植物プランクトン 珪藻類(1. スケレトネマ 2. タラシオシラ、3. コシノデイスカス、4. キートセラス) 渦鞭毛藻類(5. ギムノデイニウム、6. ゴニオラックス 7. ケラチウム)
 
7.6 動物プランクトン ―魚たちの命を支える小動物―
 海水中の動物の中で遊泳力が弱く、ほとんど海水とともに運動する生物群を動物プランクトンと言います。動物プランクトンの中には約数十ミクロンの原生動物からクラゲ類のように数十センチに至る幅広い体長のものが含まれます。

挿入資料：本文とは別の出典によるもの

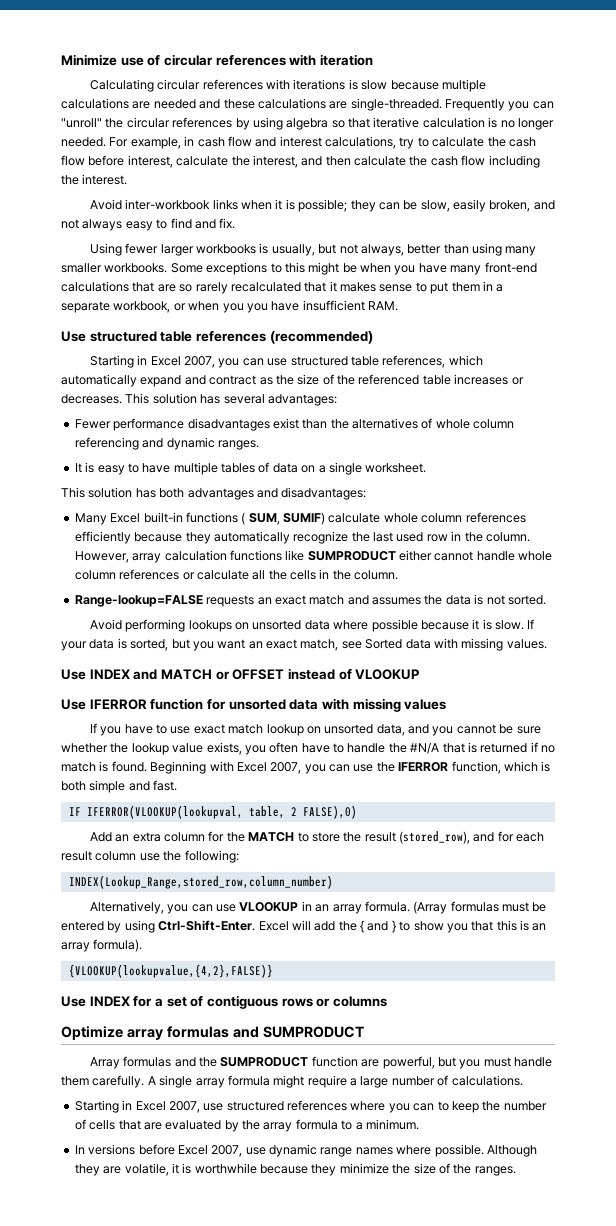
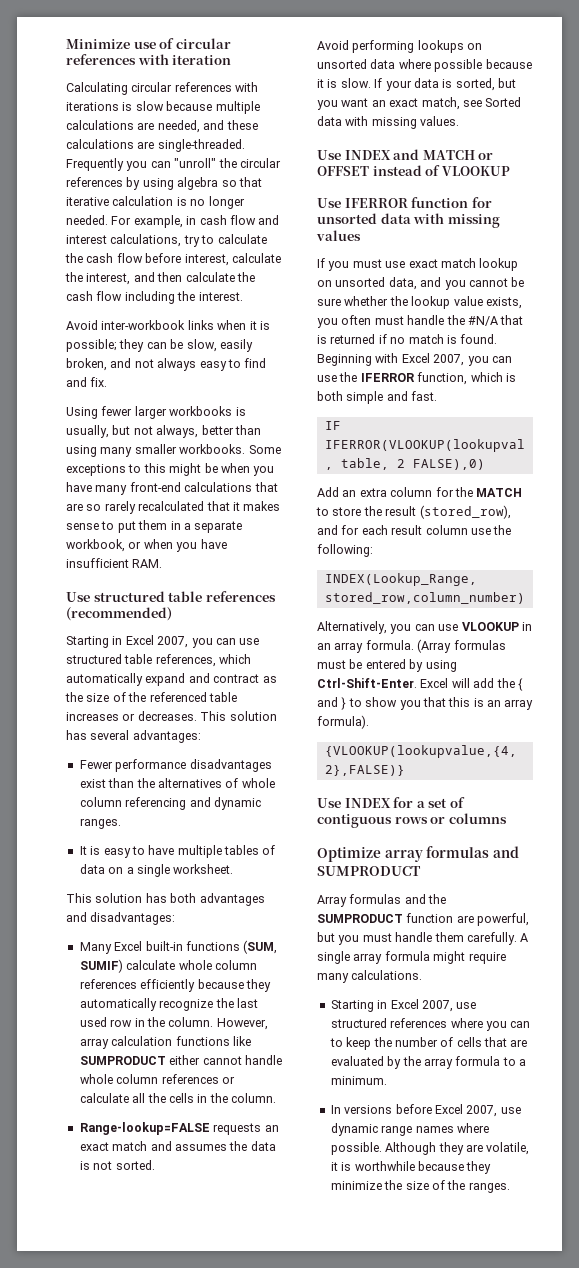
[153,99,196,109] needed -> [157,120,200,133] needed,
[246,303,268,313] you -> (198, 547) none
[241,512,280,525] ( SUM, -> [243,940,278,954] (SUM,
[124,724,168,734] have to -> [352,259,382,268] must
[301,743,344,753] have to -> [374,316,404,325] must
[350,1075,449,1088] a large number of -> [317,973,349,983] many

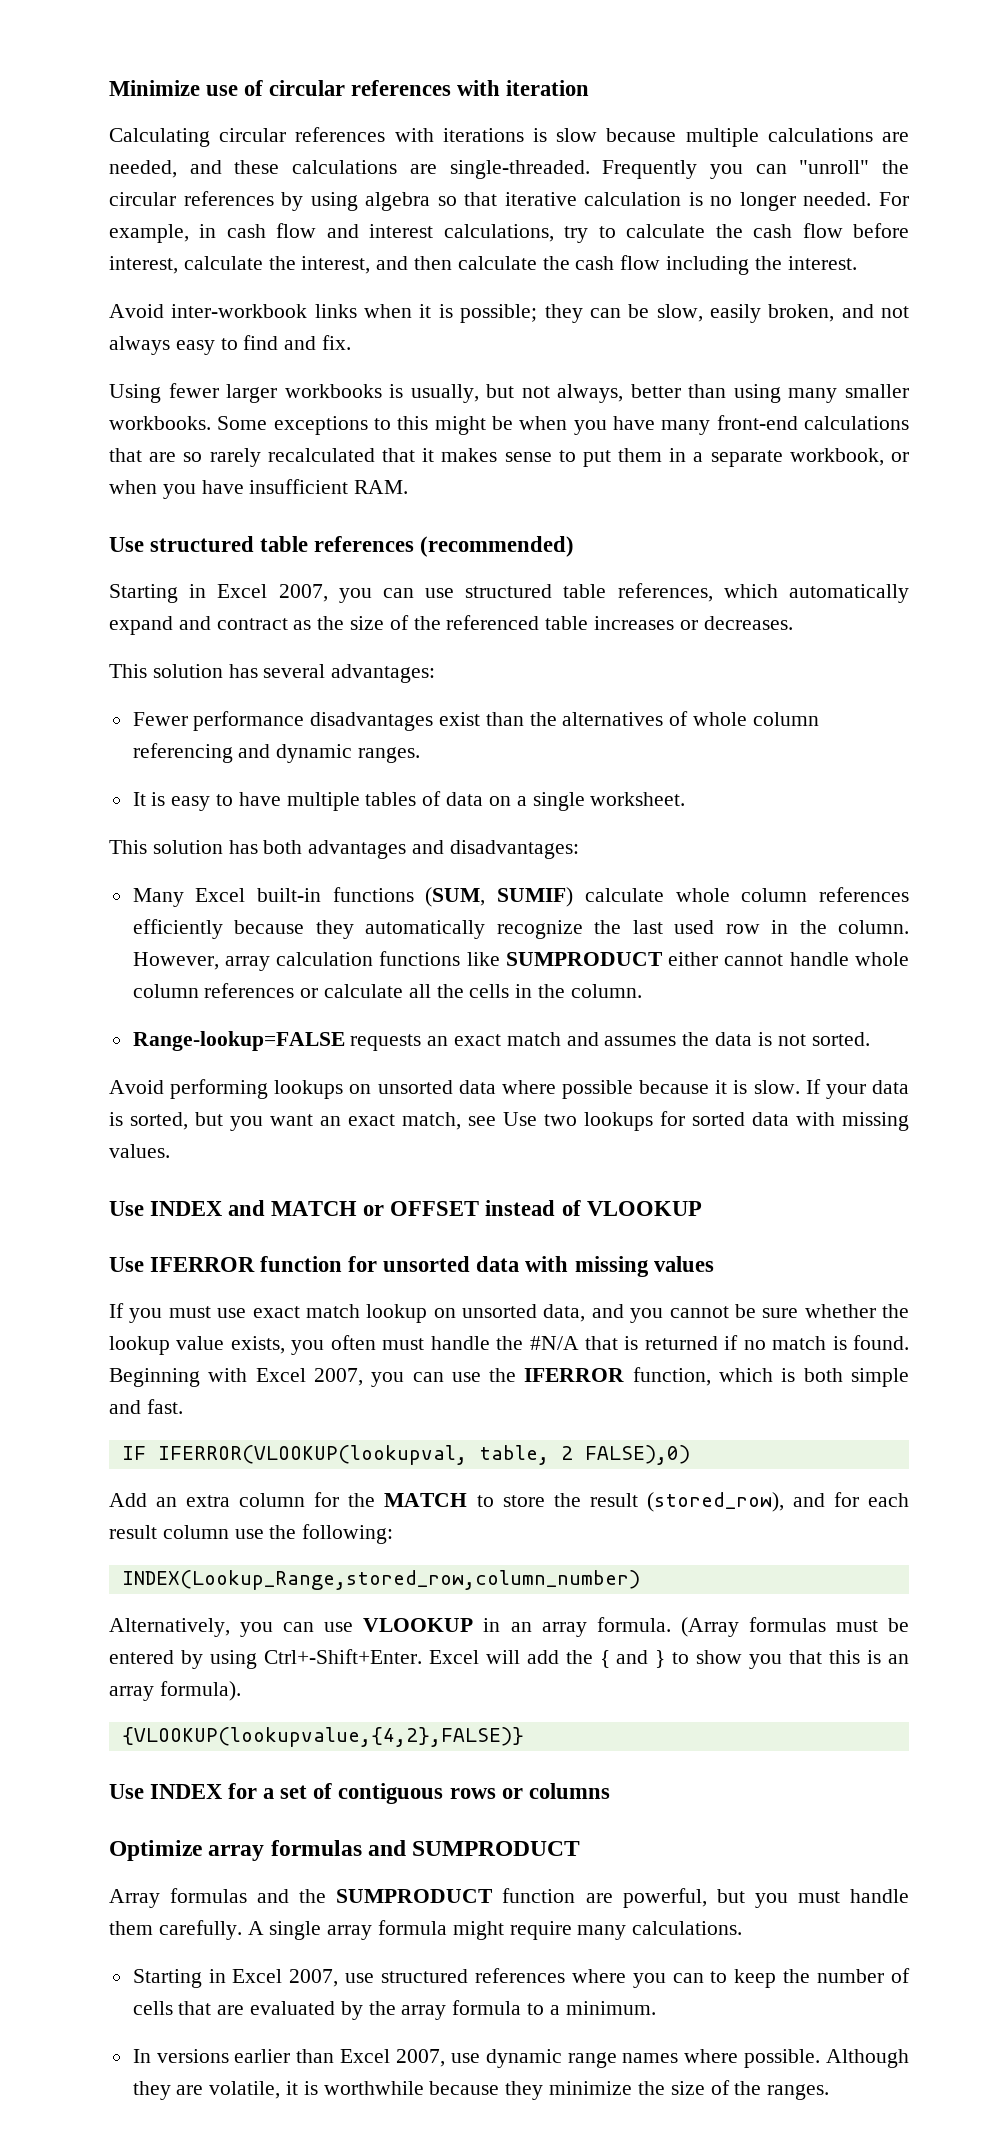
(197, 716) none -> (793, 623) //
[485,97,522,107] Sorted -> [503,1111,745,1131] Use two lookups for sorted
[317,678,417,688] Ctrl-Shift-Enter. -> [263,1649,422,1664] Ctrl+-Shift+Enter.
[395,1104,432,1114] before -> [234,2049,335,2063] earlier than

 瀬戸内海の動物プランクトンの中で最も卓越するのはカイアシ類と呼ばれる、体長1〜数ミリの小型甲殻類です。次いでヤムシ、繊毛虫(せんもうちゅう)類が多く出現します。夏季に枝角(しかく)類(ミジンコ)が多く出現することもあります。また貝類、多毛類(ゴカイ)、ウニ、カニなどベントスの幼生も一時期動物プランクトンとして行動します。夏の夜の海面近くで蛍光を出して光るヤコウチュウは渦鞭毛藻の一種類ですが、光合成色素を持たず、餌を捕食するので、動物プランクトンの仲間に入れられます。
 カイアシ類など甲殻(こうかく)類動物プランクトンはカタクチイワシ、イカナゴなど多くのプランクトン食性魚の良い餌になっているので、最も重要です。